Rien de follement ambitieux ni original donc, mais un divertissement efficace dans la veine de ce que proposait le cinéma français populaire dans les années 50.
A la mise en scène, on retrouve Dimitri Kirsanoff, un réalisateur d'origine lettone, dont il s'agit de l'antépénultième film, sorti deux ans avant sa mort. Kirsanoff adapte ici un scénario du prolifique auteur Jacques Companeez, lui aussi originaire de l'Empire Russe (Ukraine), à l'origine de films tels que "Les bas-fonds" de Renoir ou "Casque d'or" de Becker.
"Le crâneur" est une œuvre beaucoup plus anecdotique, mais demeure un spectacle honnête, plutôt bien fichu et doté d'une atmosphère music hall très années 50, avec ce club select de Pigalle au centre de l'intrigue (le "Toboggan"), fréquenté par des truands en costard et des petites pépées en robe du soir.

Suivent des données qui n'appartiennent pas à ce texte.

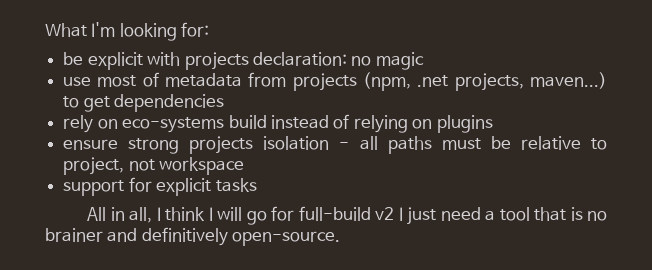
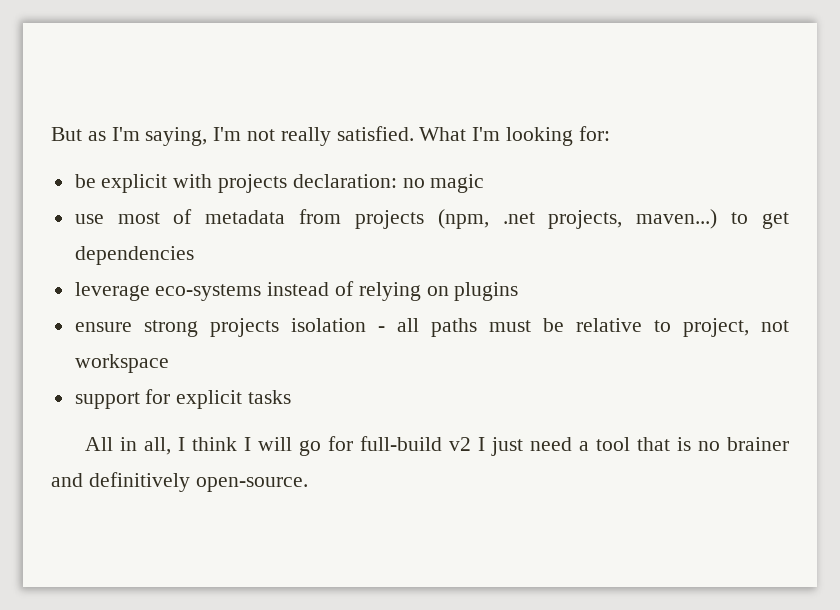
(45, 30) none -> [51,126,414,146] But as I'm saying, I'm not really satisfied.
[63,115,267,133] rely on eco-systems build -> [74,282,262,301] leverage eco-systems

Par ailleurs, on peut relever l'audace consistant à laisser entendre que l'héroïne serait homosexuelle ("Je n'aime pas les hommes"),
avant de constater que sa colocataire à l'allure peu féminine est en réalité sa sœur.
Le réalisateur peut en outre s'appuyer sur une distribution de bonne facture, même si Raymond Pellegrin est meilleur lorsqu'il joue de vrais méchants, et si la jolie Marina Vlady pourra apparaître un peu fade en petite chanteuse timide (qui interprète notamment "L'auvergnat" de Brassens).
En revanche, Paul Frankeur signe une prestation de haut vol en voyou repenti, confit dans ses petites habitudes maniaques, bien secondé par une Dora Doll étonnante avec sa coupe garçonne, et un Alain Nobis convaincant en gros bras porte-flingue.